Dataset entries Start Marker

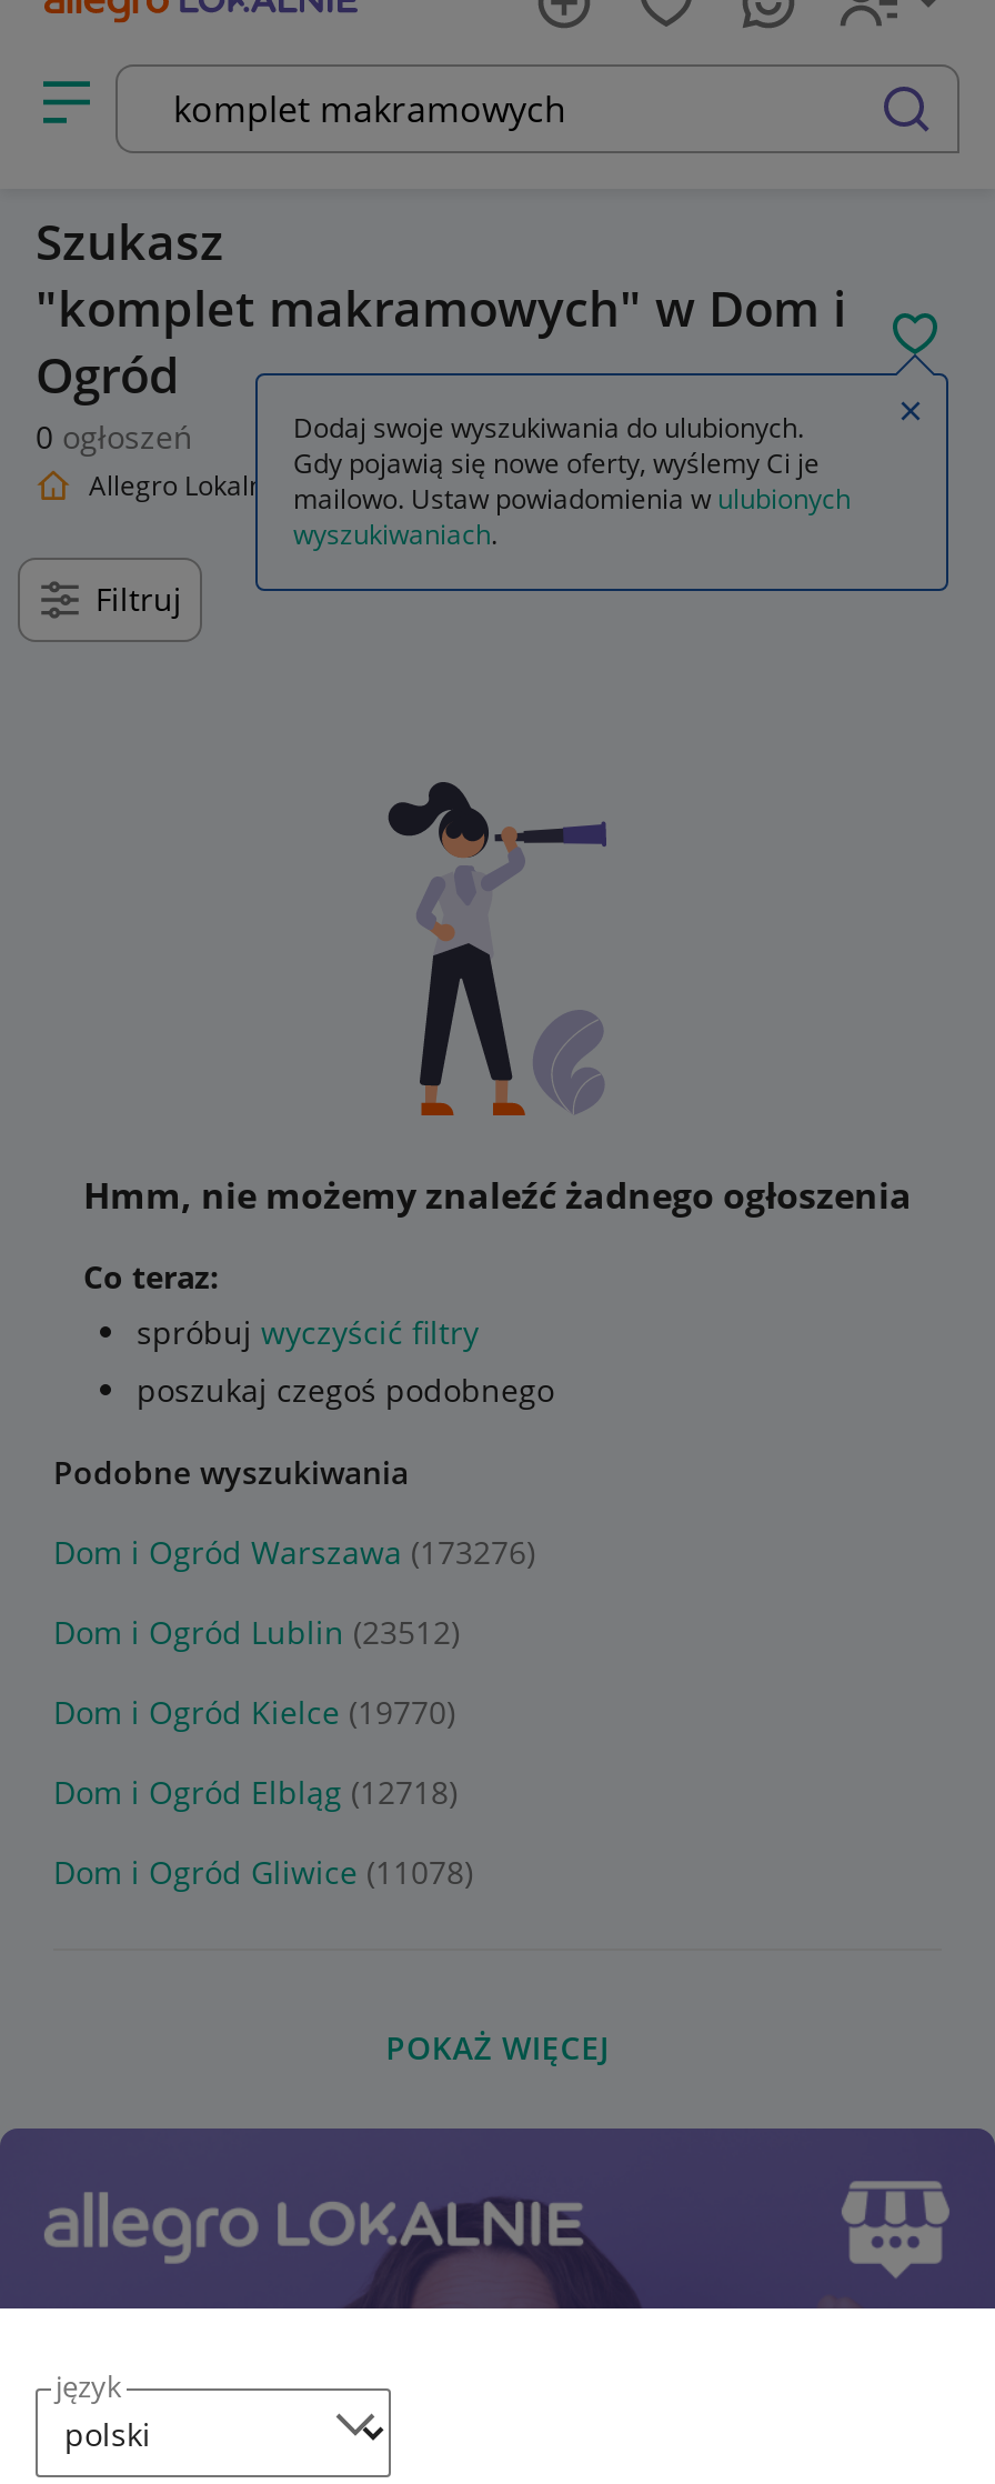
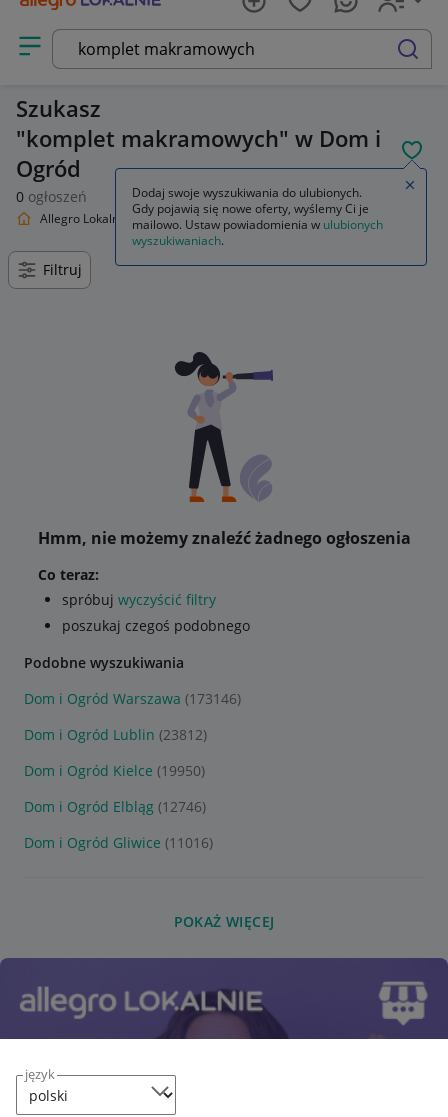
[53,1531,535,1573] Dom i Ogród Warszawa (173276) -> [24,689,241,708] Dom i Ogród Warszawa (173146)
[53,1611,460,1653] Dom i Ogród Lublin (23512) -> [24,725,207,744] Dom i Ogród Lublin (23812)
[53,1691,455,1733] Dom i Ogród Kielce (19770) -> [24,761,205,780] Dom i Ogród Kielce (19950)
[53,1771,458,1813] Dom i Ogród Elbląg (12718) -> [24,797,206,816] Dom i Ogród Elbląg (12746)
[53,1851,473,1893] Dom i Ogród Gliwice (11078) -> [24,833,213,852] Dom i Ogród Gliwice (11016)

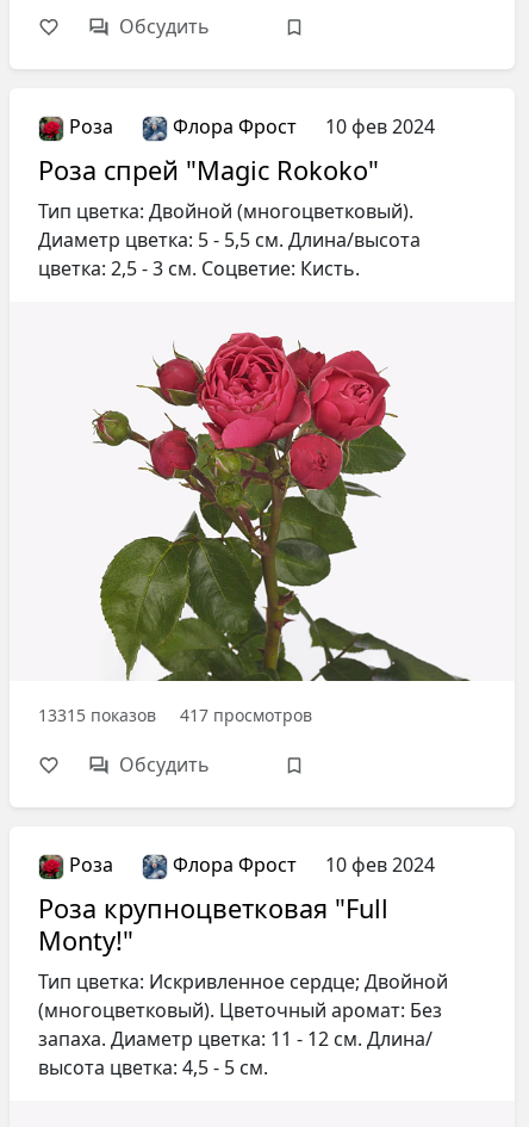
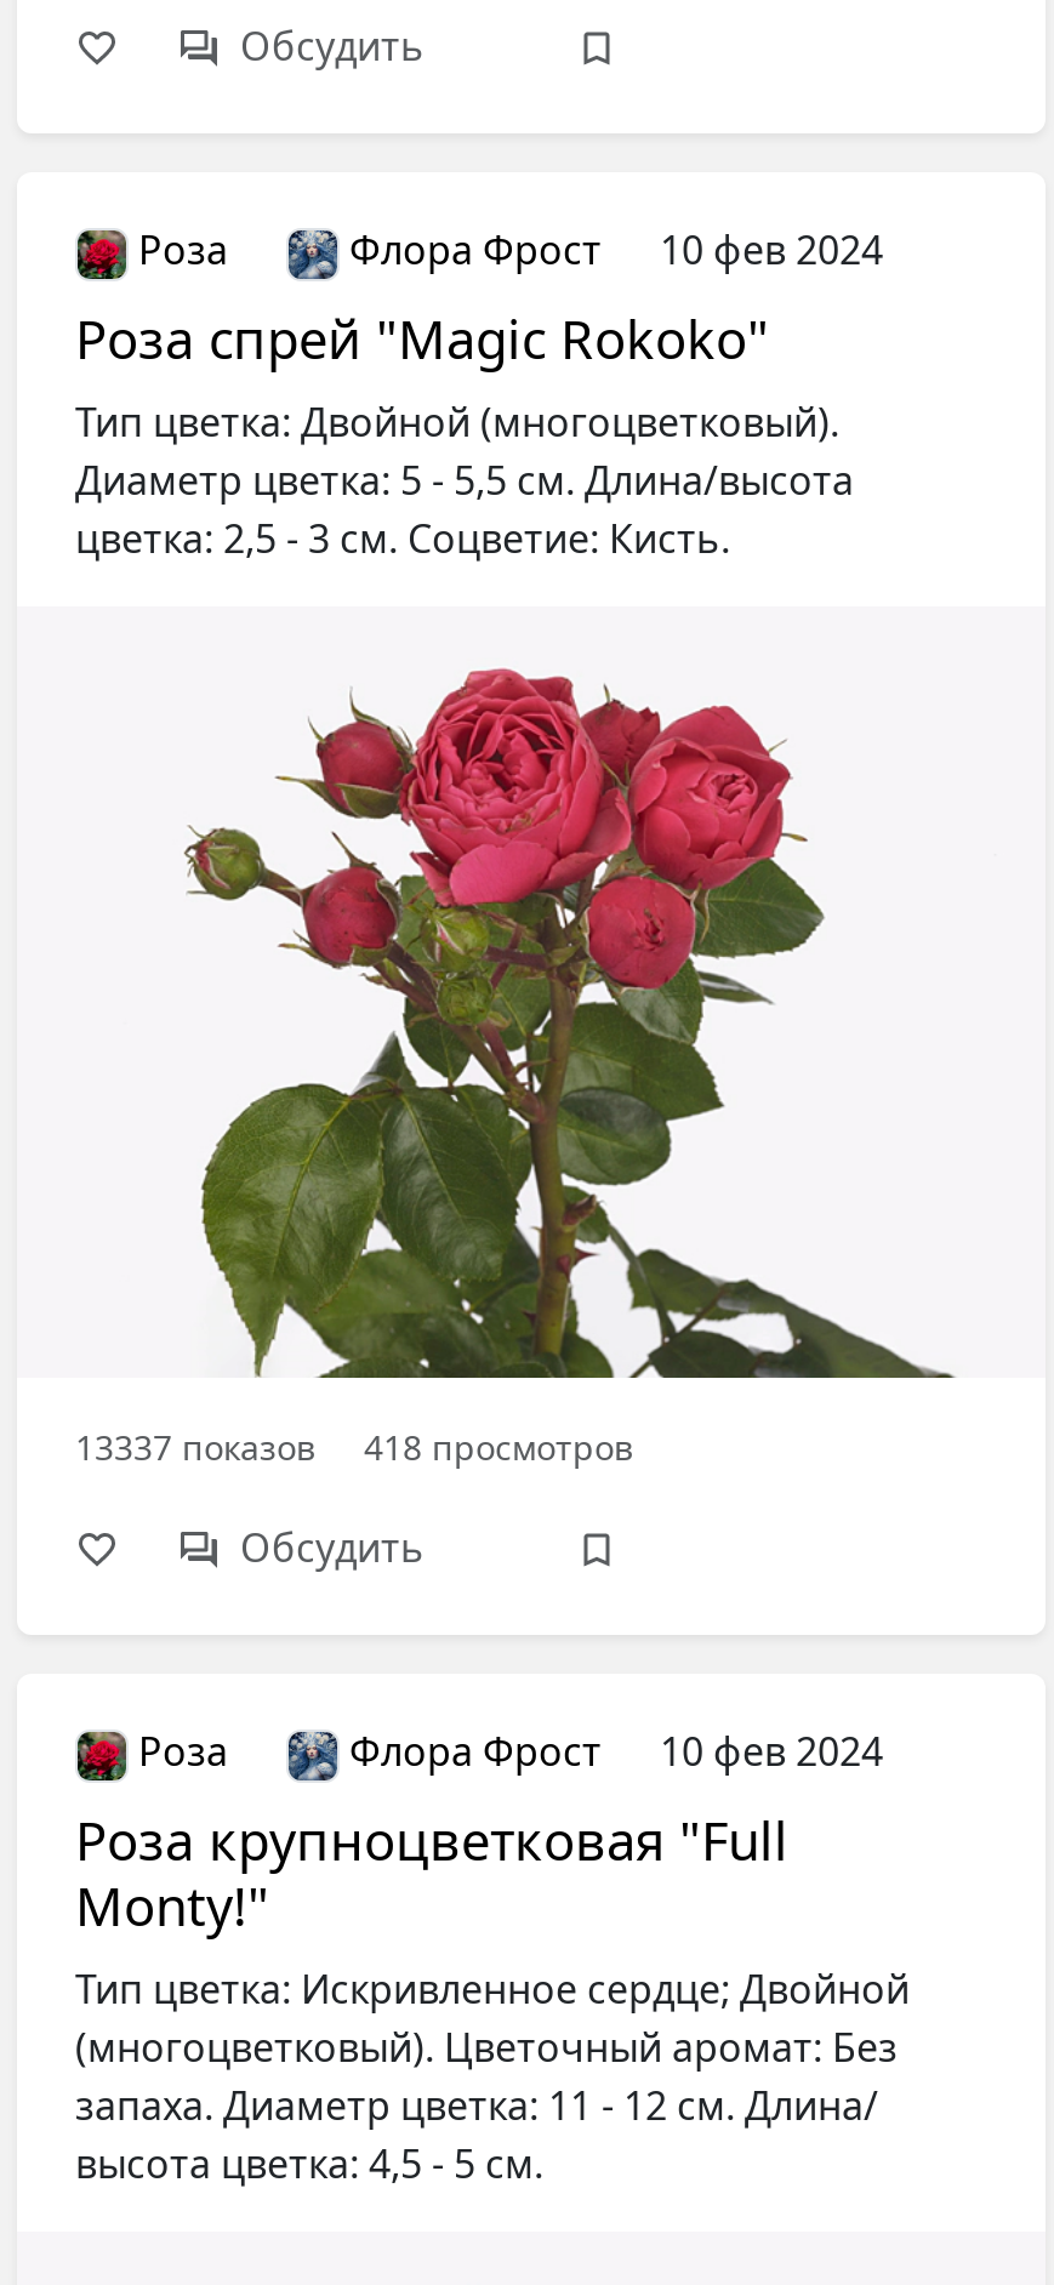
[38,704,156,727] 13315 показов -> [75,1425,315,1471] 13337 показов
[180,704,312,727] 417 просмотров -> [364,1425,633,1471] 418 просмотров

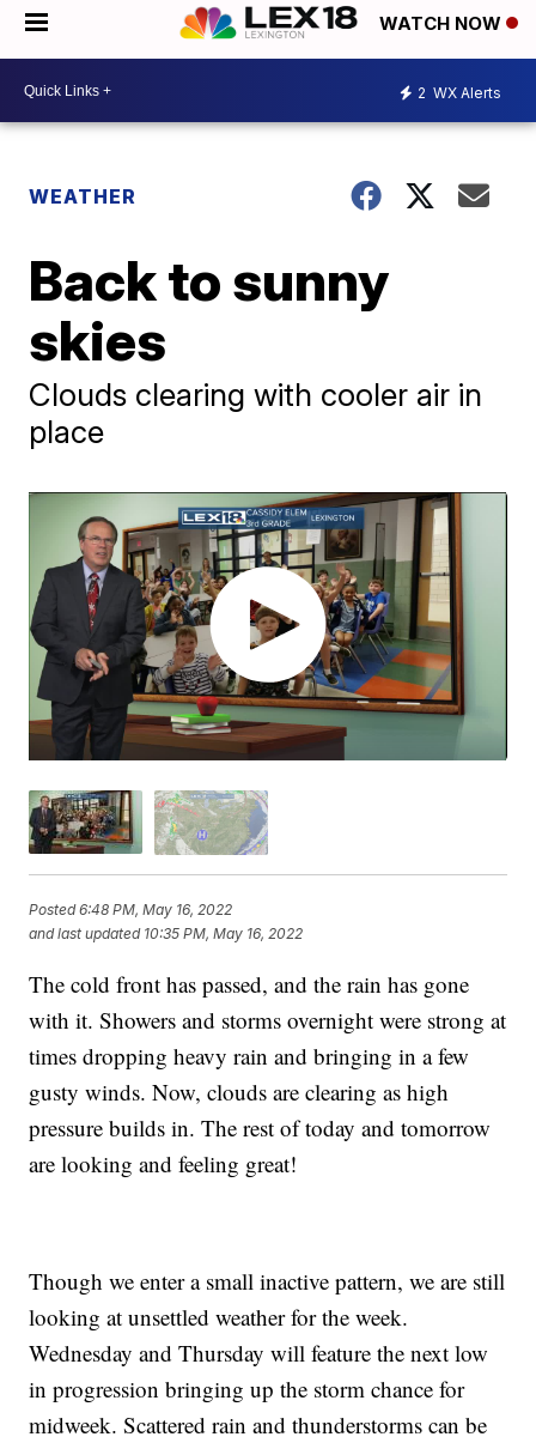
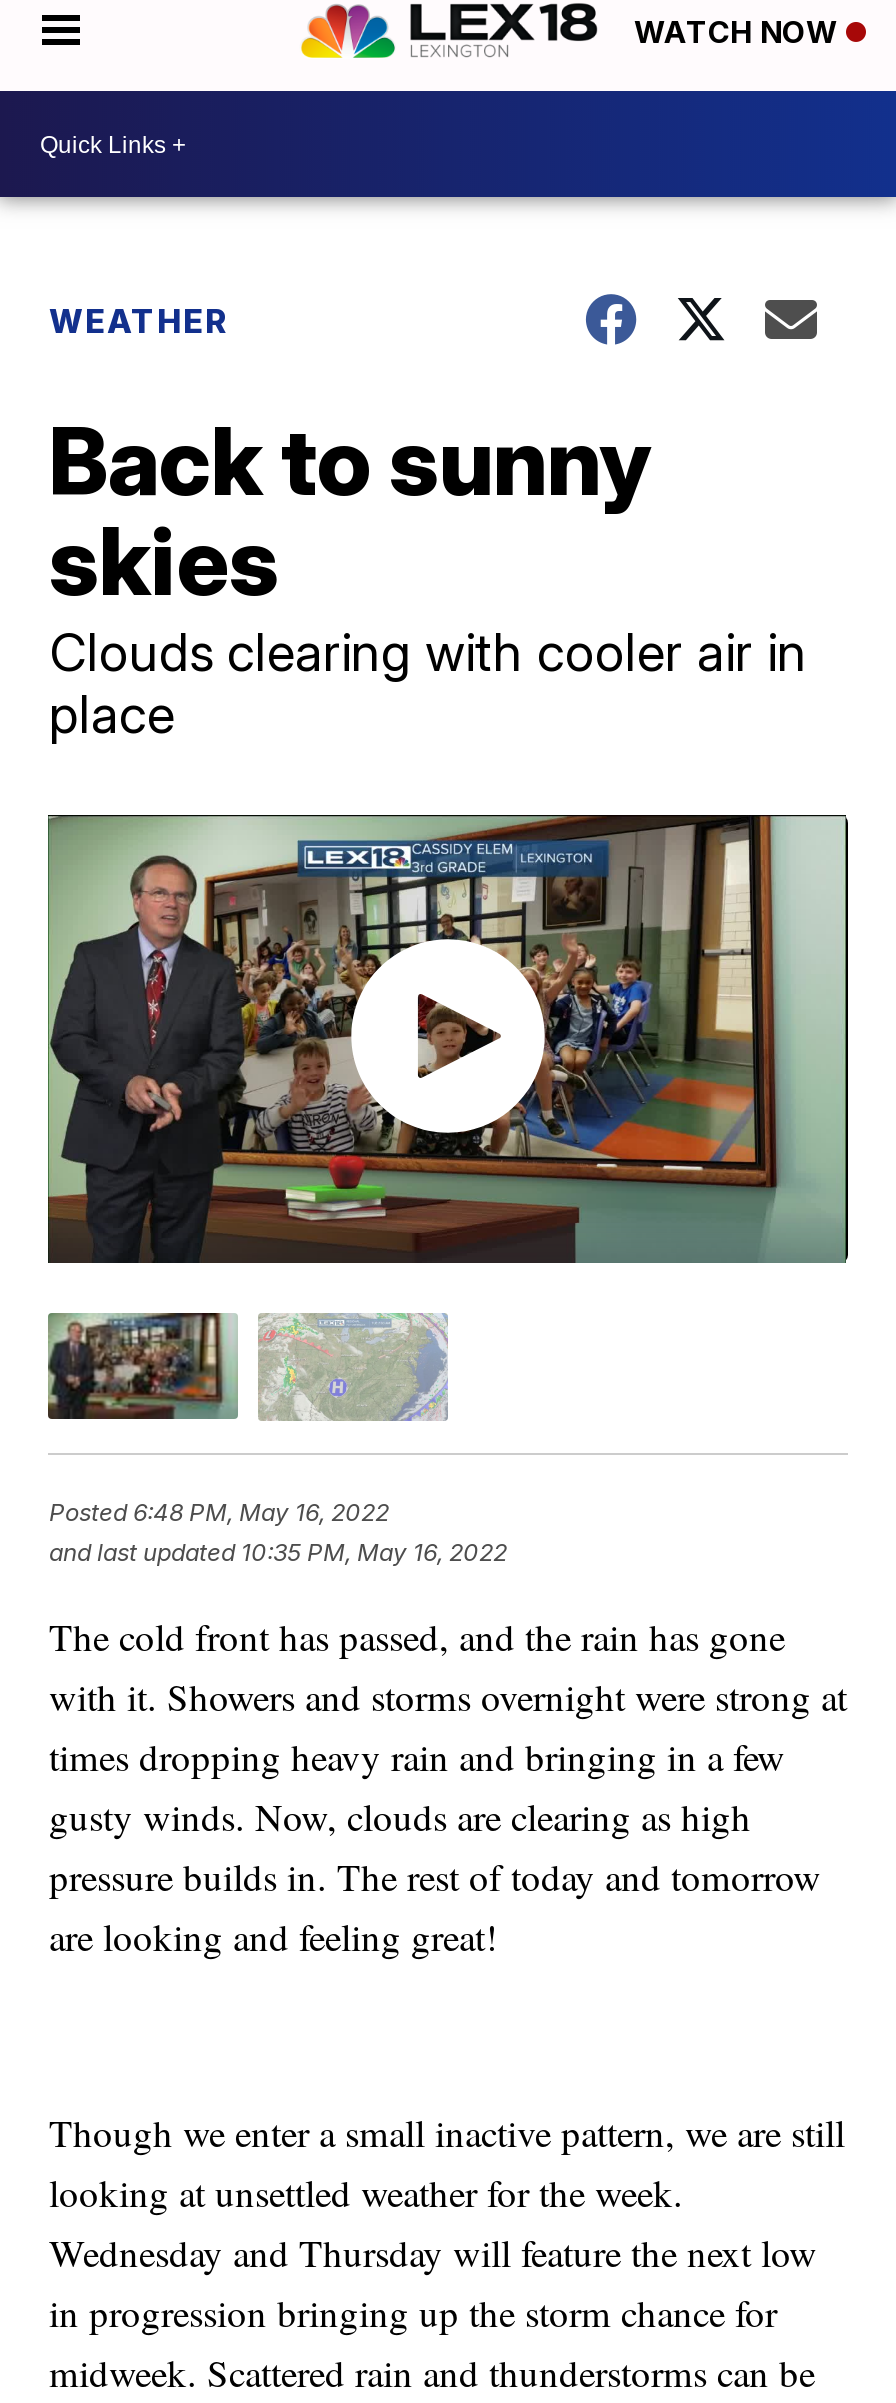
[418,83,501,101] 2 WX Alerts -> none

Dataset entries End Marker

Description of the task> Search the lines above for the string "Ogród" and copy each line that has it.

Response>
[53,1531,535,1573] Dom i Ogród Warszawa (173276) -> [24,689,241,708] Dom i Ogród Warszawa (173146)
[53,1611,460,1653] Dom i Ogród Lublin (23512) -> [24,725,207,744] Dom i Ogród Lublin (23812)
[53,1691,455,1733] Dom i Ogród Kielce (19770) -> [24,761,205,780] Dom i Ogród Kielce (19950)
[53,1771,458,1813] Dom i Ogród Elbląg (12718) -> [24,797,206,816] Dom i Ogród Elbląg (12746)
[53,1851,473,1893] Dom i Ogród Gliwice (11078) -> [24,833,213,852] Dom i Ogród Gliwice (11016)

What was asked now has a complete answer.